** Given records follows **

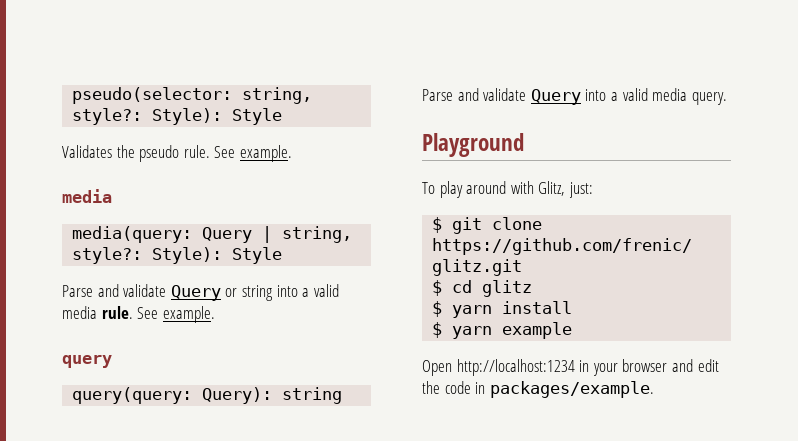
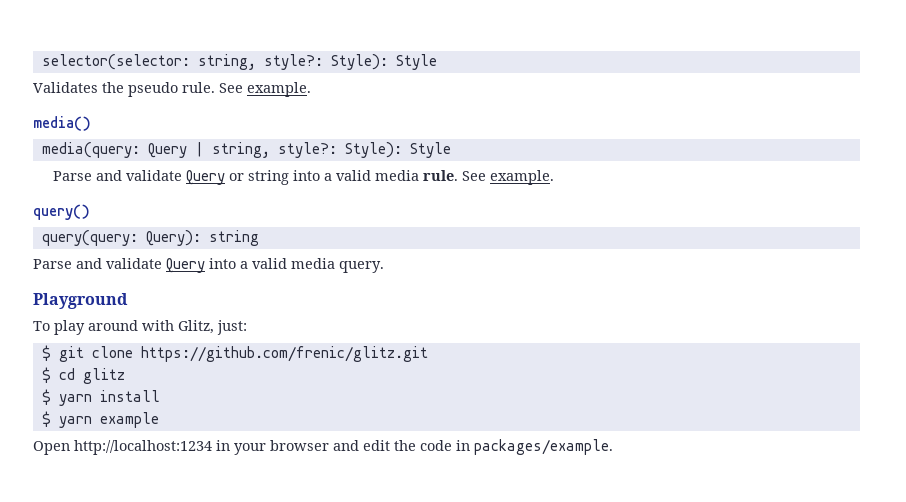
- pseudo(selector: string, style?: Style): Style
+ selector(selector: string, style?: Style): Style
  Validates the pseudo rule. See example.
- media
+ media()
- query
+ query()

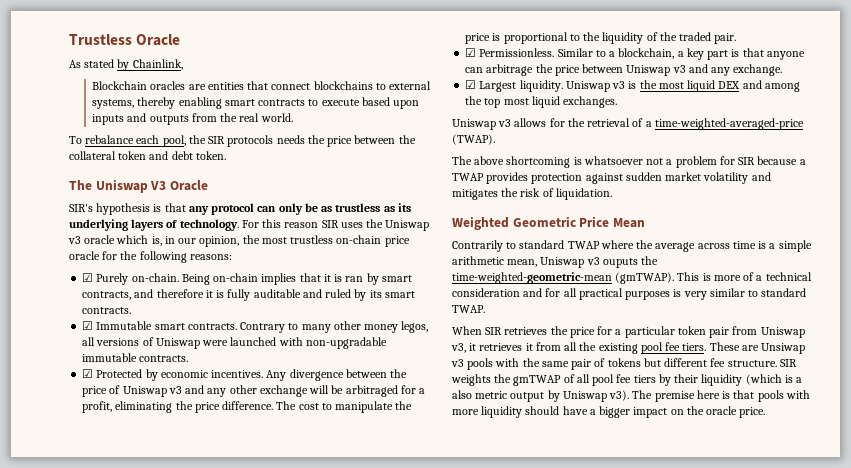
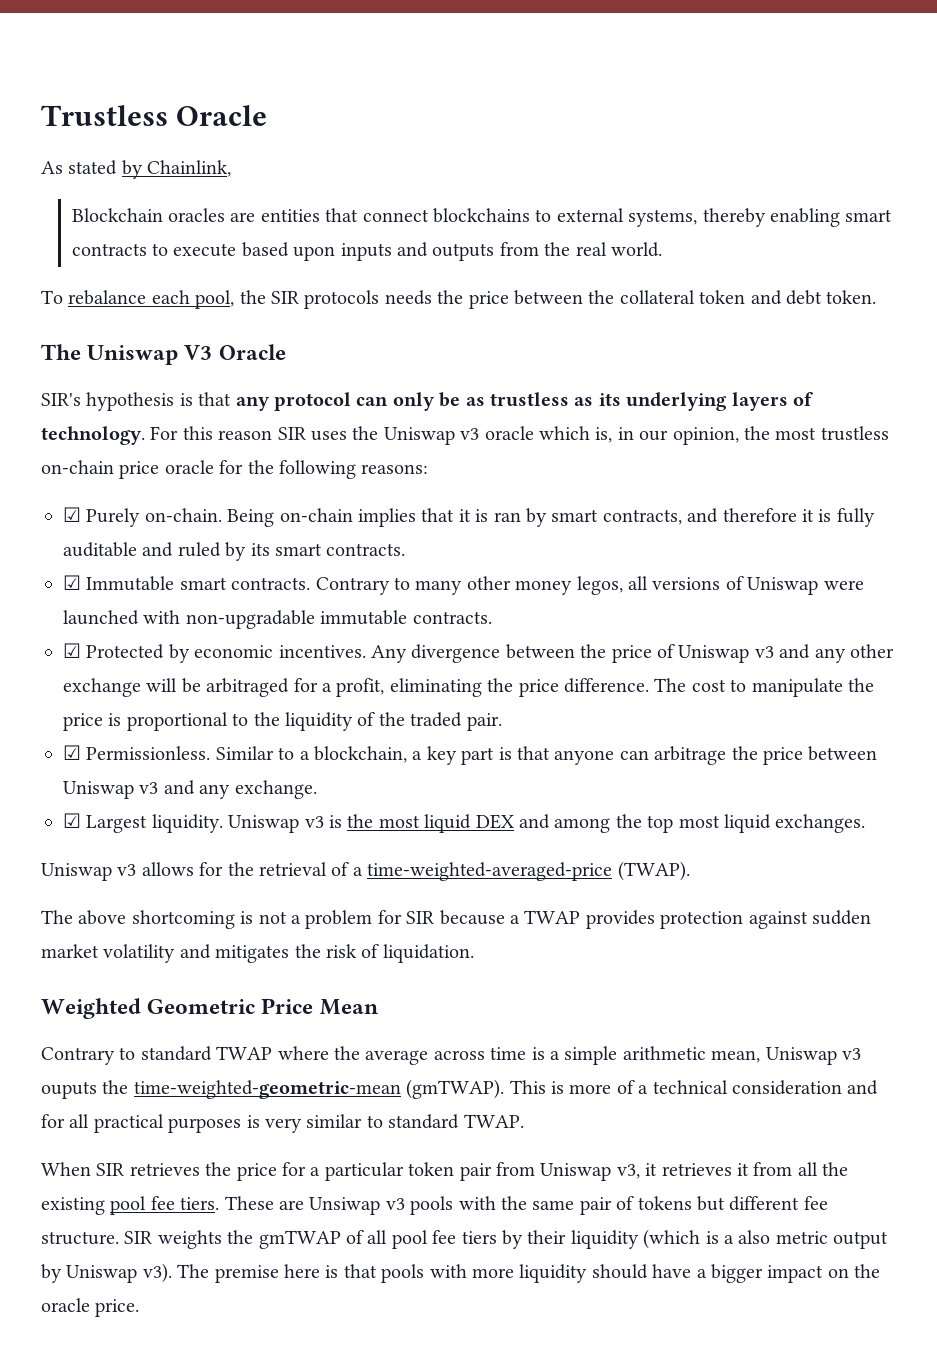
- The above shortcoming is whatsoever not a problem for SIR because a TWAP provides protection against sudden market volatility and mitigates the risk of liquidation.
+ The above shortcoming is not a problem for SIR because a TWAP provides protection against sudden market volatility and mitigates the risk of liquidation.
- Contrarily to standard TWAP where the average across time is a simple arithmetic mean, Uniswap v3 ouputs the time-weighted-geometric-mean (gmTWAP).
+ Contrary to standard TWAP where the average across time is a simple arithmetic mean, Uniswap v3 ouputs the time-weighted-geometric-mean (gmTWAP).

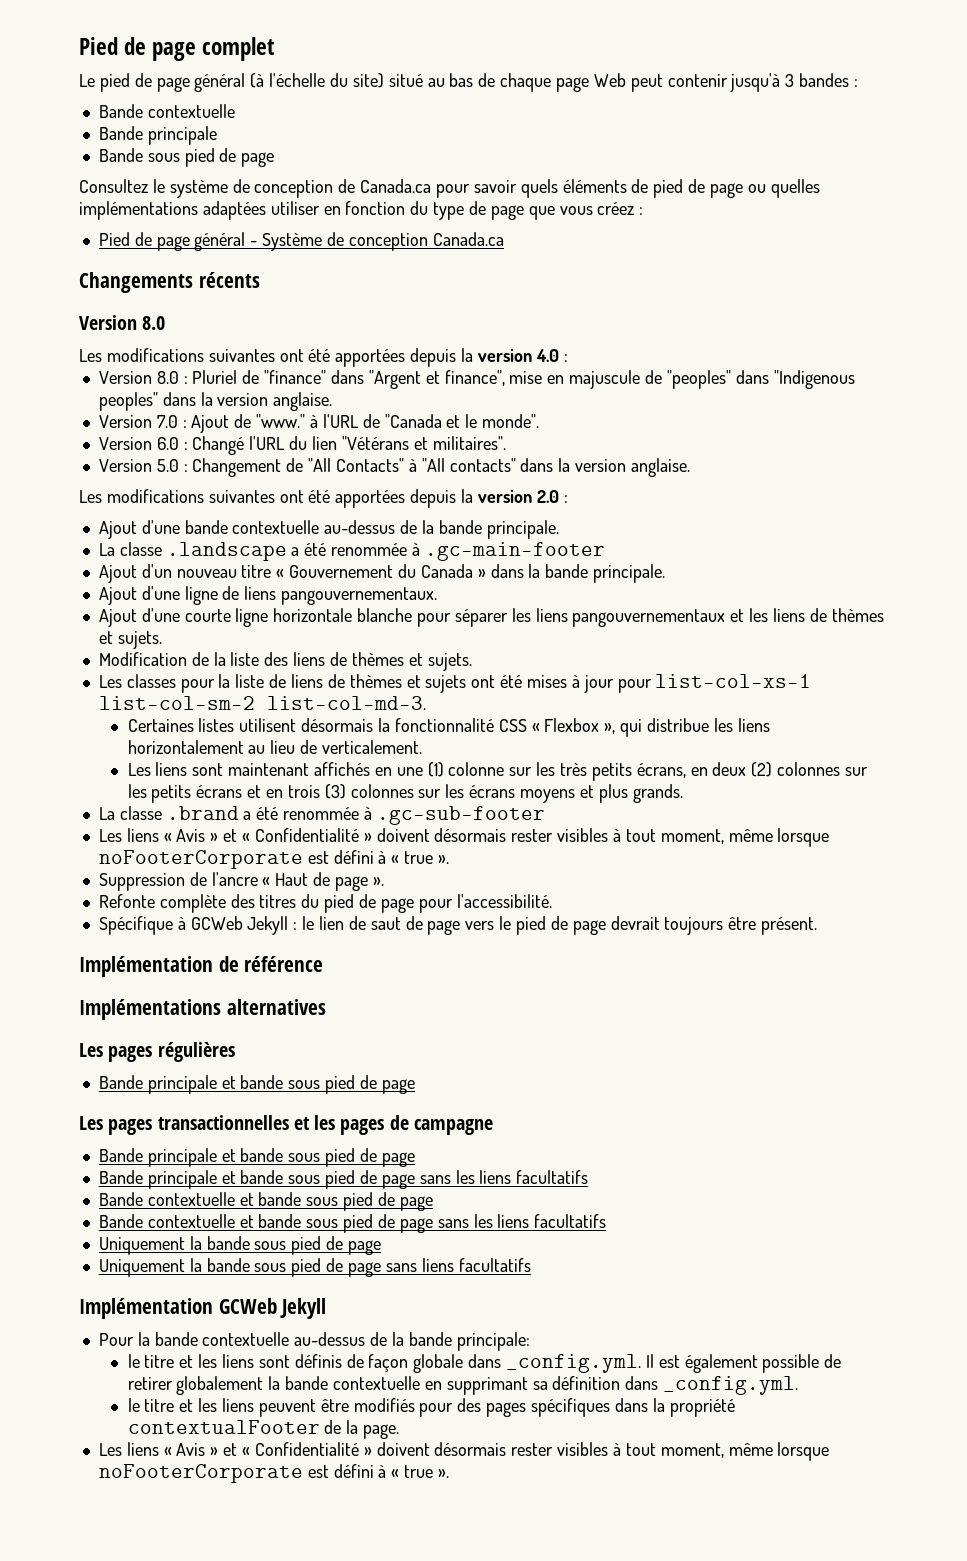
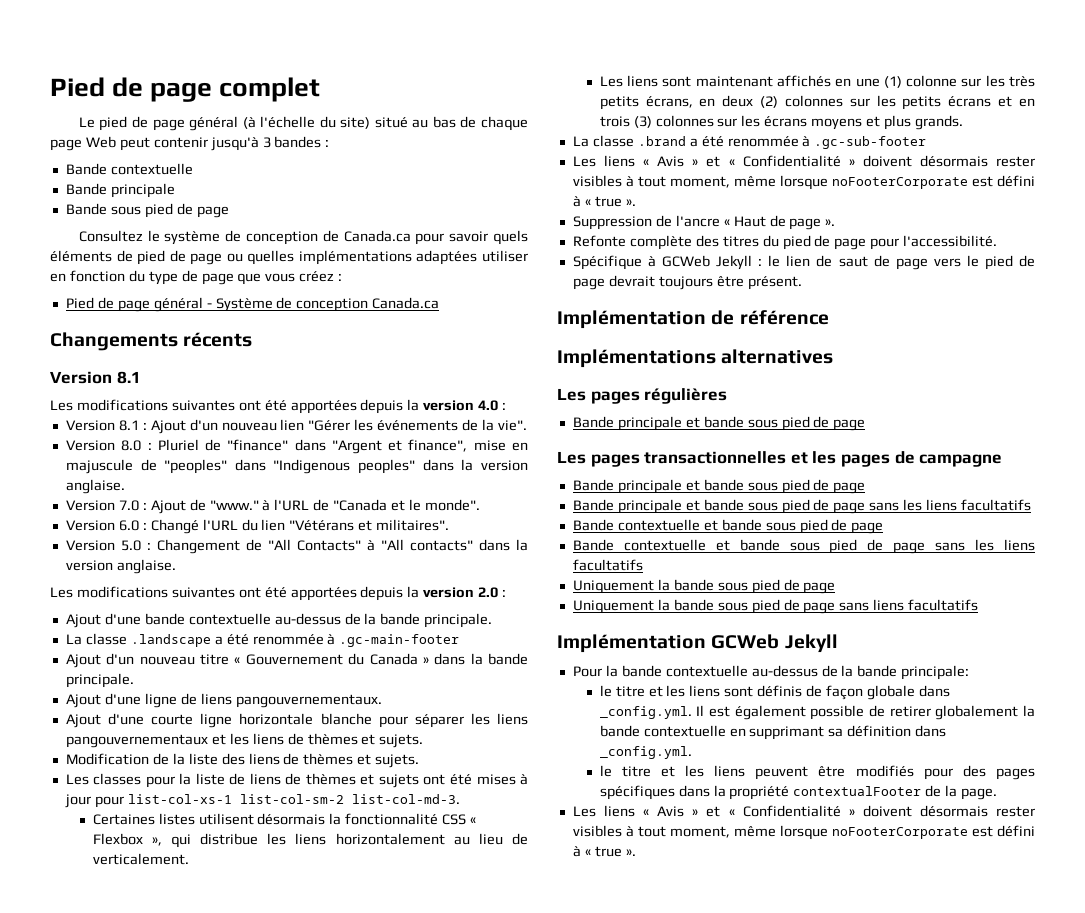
  Changements récents
- Version 8.0
+ Version 8.1
+ Version 8.1 : Ajout d'un nouveau lien "Gérer les événements de la vie".

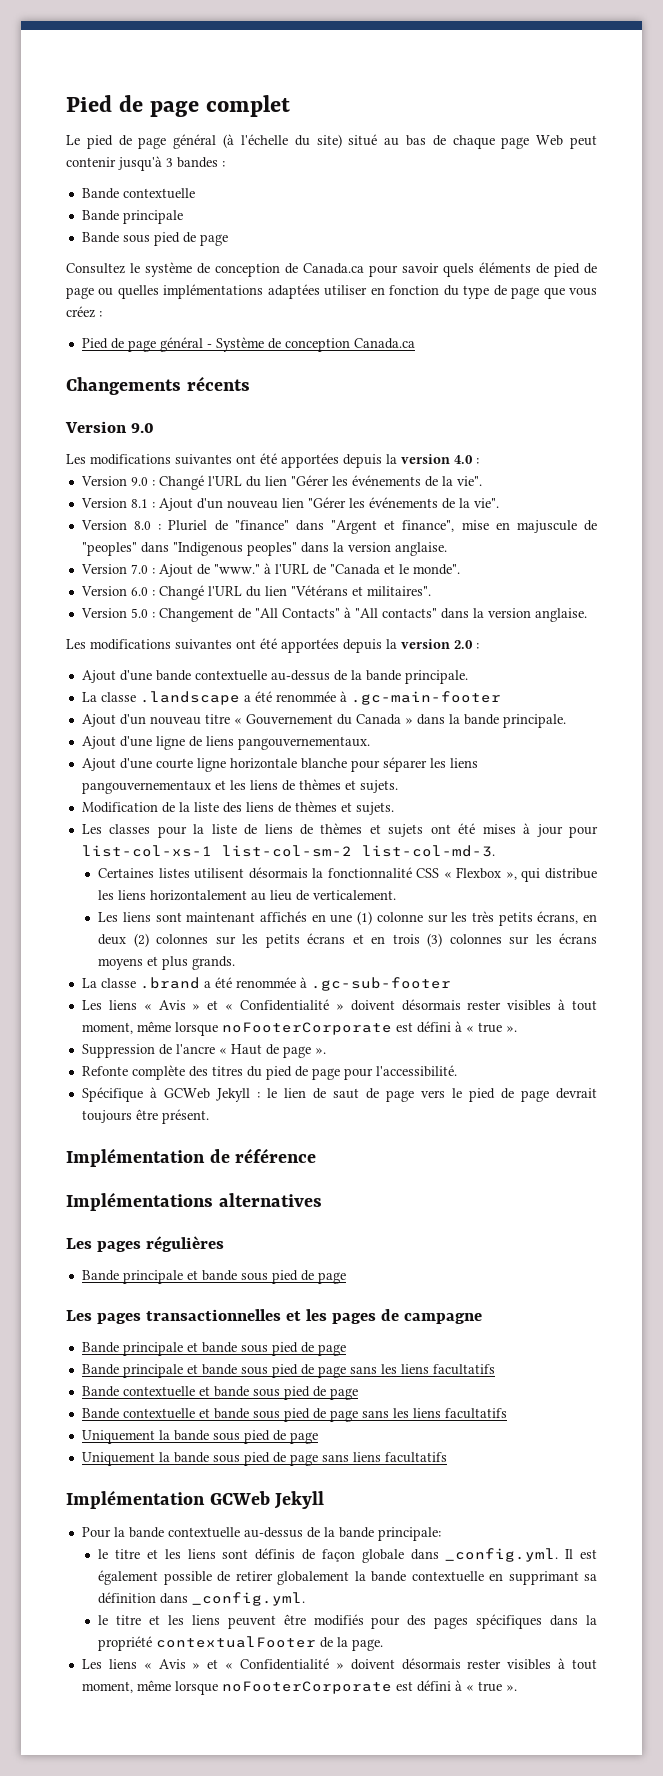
  Changements récents
- Version 8.1
+ Version 9.0
+ Version 9.0 : Changé l'URL du lien "Gérer les événements de la vie".

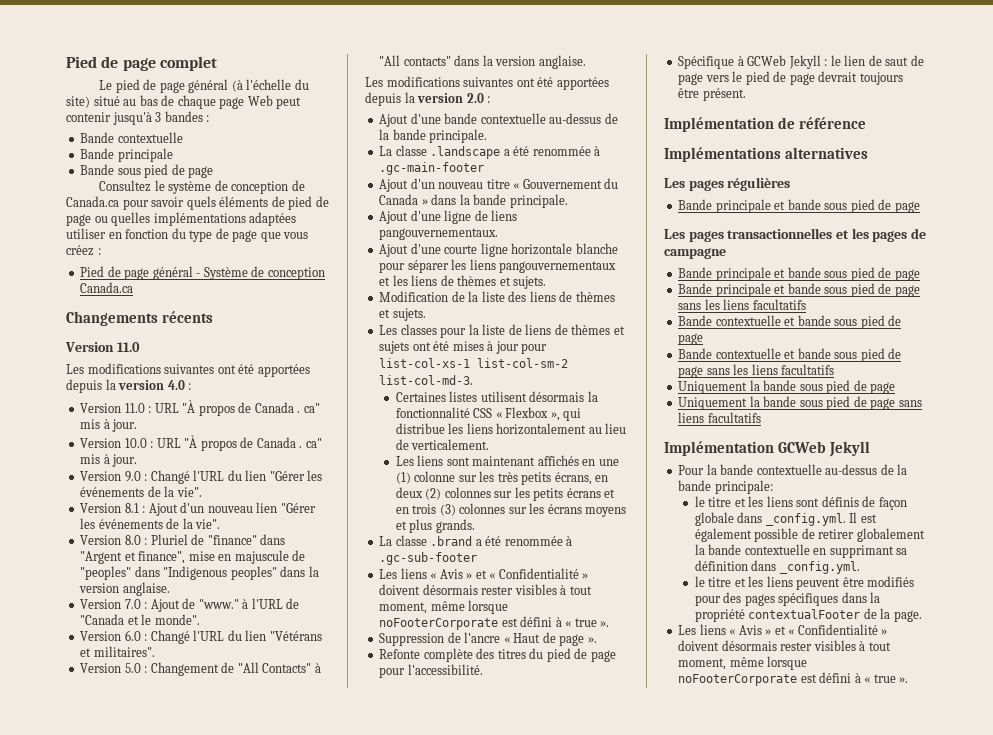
  Changements récents
- Version 9.0
+ Version 11.0
+ Version 11.0 : URL "À propos de Canada . ca" mis à jour.
+ Version 10.0 : URL "À propos de Canada . ca" mis à jour.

** End of Given records **

* To do *
Your task is to restate every record word for word. Omit all pictures.

* Task answer *
- pseudo(selector: string, style?: Style): Style
+ selector(selector: string, style?: Style): Style
  Validates the pseudo rule. See example.
- media
+ media()
- query
+ query()

- The above shortcoming is whatsoever not a problem for SIR because a TWAP provides protection against sudden market volatility and mitigates the risk of liquidation.
+ The above shortcoming is not a problem for SIR because a TWAP provides protection against sudden market volatility and mitigates the risk of liquidation.
- Contrarily to standard TWAP where the average across time is a simple arithmetic mean, Uniswap v3 ouputs the time-weighted-geometric-mean (gmTWAP).
+ Contrary to standard TWAP where the average across time is a simple arithmetic mean, Uniswap v3 ouputs the time-weighted-geometric-mean (gmTWAP).

  Changements récents
- Version 8.0
+ Version 8.1
+ Version 8.1 : Ajout d'un nouveau lien "Gérer les événements de la vie".

  Changements récents
- Version 8.1
+ Version 9.0
+ Version 9.0 : Changé l'URL du lien "Gérer les événements de la vie".

  Changements récents
- Version 9.0
+ Version 11.0
+ Version 11.0 : URL "À propos de Canada . ca" mis à jour.
+ Version 10.0 : URL "À propos de Canada . ca" mis à jour.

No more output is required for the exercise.